Exercise description: Start to finish, copy the data exactly.

——————————

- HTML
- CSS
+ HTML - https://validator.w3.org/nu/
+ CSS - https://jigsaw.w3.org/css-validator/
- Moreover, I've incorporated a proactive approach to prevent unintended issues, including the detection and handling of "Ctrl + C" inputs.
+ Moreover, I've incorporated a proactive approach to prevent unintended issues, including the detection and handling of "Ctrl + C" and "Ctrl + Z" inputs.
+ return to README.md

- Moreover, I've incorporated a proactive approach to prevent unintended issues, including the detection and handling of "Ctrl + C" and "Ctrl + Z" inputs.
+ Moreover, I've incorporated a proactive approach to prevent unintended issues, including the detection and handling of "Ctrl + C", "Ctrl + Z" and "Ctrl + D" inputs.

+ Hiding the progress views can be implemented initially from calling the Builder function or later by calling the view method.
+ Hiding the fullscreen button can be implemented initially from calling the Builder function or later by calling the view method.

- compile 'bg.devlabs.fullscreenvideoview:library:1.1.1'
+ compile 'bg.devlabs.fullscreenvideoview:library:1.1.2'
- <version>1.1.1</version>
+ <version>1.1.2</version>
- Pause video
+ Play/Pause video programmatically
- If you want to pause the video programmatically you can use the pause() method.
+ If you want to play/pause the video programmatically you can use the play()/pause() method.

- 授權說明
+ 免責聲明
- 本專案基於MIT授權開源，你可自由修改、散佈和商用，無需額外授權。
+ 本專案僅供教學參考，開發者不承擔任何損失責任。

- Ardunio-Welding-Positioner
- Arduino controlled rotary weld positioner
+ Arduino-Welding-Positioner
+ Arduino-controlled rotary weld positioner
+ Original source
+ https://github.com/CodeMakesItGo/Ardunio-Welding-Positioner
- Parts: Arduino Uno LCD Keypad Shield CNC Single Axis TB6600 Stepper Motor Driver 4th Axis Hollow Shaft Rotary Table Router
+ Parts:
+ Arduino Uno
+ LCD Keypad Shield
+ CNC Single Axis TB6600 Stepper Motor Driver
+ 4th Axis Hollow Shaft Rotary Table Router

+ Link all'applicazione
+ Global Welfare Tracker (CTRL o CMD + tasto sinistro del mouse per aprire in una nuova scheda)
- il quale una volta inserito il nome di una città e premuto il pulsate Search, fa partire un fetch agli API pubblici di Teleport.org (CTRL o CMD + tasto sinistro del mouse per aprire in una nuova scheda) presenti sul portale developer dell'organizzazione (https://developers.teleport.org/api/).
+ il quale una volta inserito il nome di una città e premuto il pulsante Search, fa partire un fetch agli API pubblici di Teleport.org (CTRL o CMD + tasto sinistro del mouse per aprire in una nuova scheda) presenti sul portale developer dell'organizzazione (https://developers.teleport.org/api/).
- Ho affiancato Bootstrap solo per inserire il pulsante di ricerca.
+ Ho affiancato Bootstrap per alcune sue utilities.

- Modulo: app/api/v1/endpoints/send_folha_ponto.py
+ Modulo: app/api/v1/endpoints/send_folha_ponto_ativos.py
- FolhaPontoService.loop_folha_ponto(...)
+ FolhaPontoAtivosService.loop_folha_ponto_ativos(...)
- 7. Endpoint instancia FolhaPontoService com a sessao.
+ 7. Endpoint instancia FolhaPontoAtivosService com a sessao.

——————————

Solution for this problem:
- HTML
- CSS
+ HTML - https://validator.w3.org/nu/
+ CSS - https://jigsaw.w3.org/css-validator/
- Moreover, I've incorporated a proactive approach to prevent unintended issues, including the detection and handling of "Ctrl + C" inputs.
+ Moreover, I've incorporated a proactive approach to prevent unintended issues, including the detection and handling of "Ctrl + C" and "Ctrl + Z" inputs.
+ return to README.md

- Moreover, I've incorporated a proactive approach to prevent unintended issues, including the detection and handling of "Ctrl + C" and "Ctrl + Z" inputs.
+ Moreover, I've incorporated a proactive approach to prevent unintended issues, including the detection and handling of "Ctrl + C", "Ctrl + Z" and "Ctrl + D" inputs.

+ Hiding the progress views can be implemented initially from calling the Builder function or later by calling the view method.
+ Hiding the fullscreen button can be implemented initially from calling the Builder function or later by calling the view method.

- compile 'bg.devlabs.fullscreenvideoview:library:1.1.1'
+ compile 'bg.devlabs.fullscreenvideoview:library:1.1.2'
- <version>1.1.1</version>
+ <version>1.1.2</version>
- Pause video
+ Play/Pause video programmatically
- If you want to pause the video programmatically you can use the pause() method.
+ If you want to play/pause the video programmatically you can use the play()/pause() method.

- 授權說明
+ 免責聲明
- 本專案基於MIT授權開源，你可自由修改、散佈和商用，無需額外授權。
+ 本專案僅供教學參考，開發者不承擔任何損失責任。

- Ardunio-Welding-Positioner
- Arduino controlled rotary weld positioner
+ Arduino-Welding-Positioner
+ Arduino-controlled rotary weld positioner
+ Original source
+ https://github.com/CodeMakesItGo/Ardunio-Welding-Positioner
- Parts: Arduino Uno LCD Keypad Shield CNC Single Axis TB6600 Stepper Motor Driver 4th Axis Hollow Shaft Rotary Table Router
+ Parts:
+ Arduino Uno
+ LCD Keypad Shield
+ CNC Single Axis TB6600 Stepper Motor Driver
+ 4th Axis Hollow Shaft Rotary Table Router

+ Link all'applicazione
+ Global Welfare Tracker (CTRL o CMD + tasto sinistro del mouse per aprire in una nuova scheda)
- il quale una volta inserito il nome di una città e premuto il pulsate Search, fa partire un fetch agli API pubblici di Teleport.org (CTRL o CMD + tasto sinistro del mouse per aprire in una nuova scheda) presenti sul portale developer dell'organizzazione (https://developers.teleport.org/api/).
+ il quale una volta inserito il nome di una città e premuto il pulsante Search, fa partire un fetch agli API pubblici di Teleport.org (CTRL o CMD + tasto sinistro del mouse per aprire in una nuova scheda) presenti sul portale developer dell'organizzazione (https://developers.teleport.org/api/).
- Ho affiancato Bootstrap solo per inserire il pulsante di ricerca.
+ Ho affiancato Bootstrap per alcune sue utilities.

- Modulo: app/api/v1/endpoints/send_folha_ponto.py
+ Modulo: app/api/v1/endpoints/send_folha_ponto_ativos.py
- FolhaPontoService.loop_folha_ponto(...)
+ FolhaPontoAtivosService.loop_folha_ponto_ativos(...)
- 7. Endpoint instancia FolhaPontoService com a sessao.
+ 7. Endpoint instancia FolhaPontoAtivosService com a sessao.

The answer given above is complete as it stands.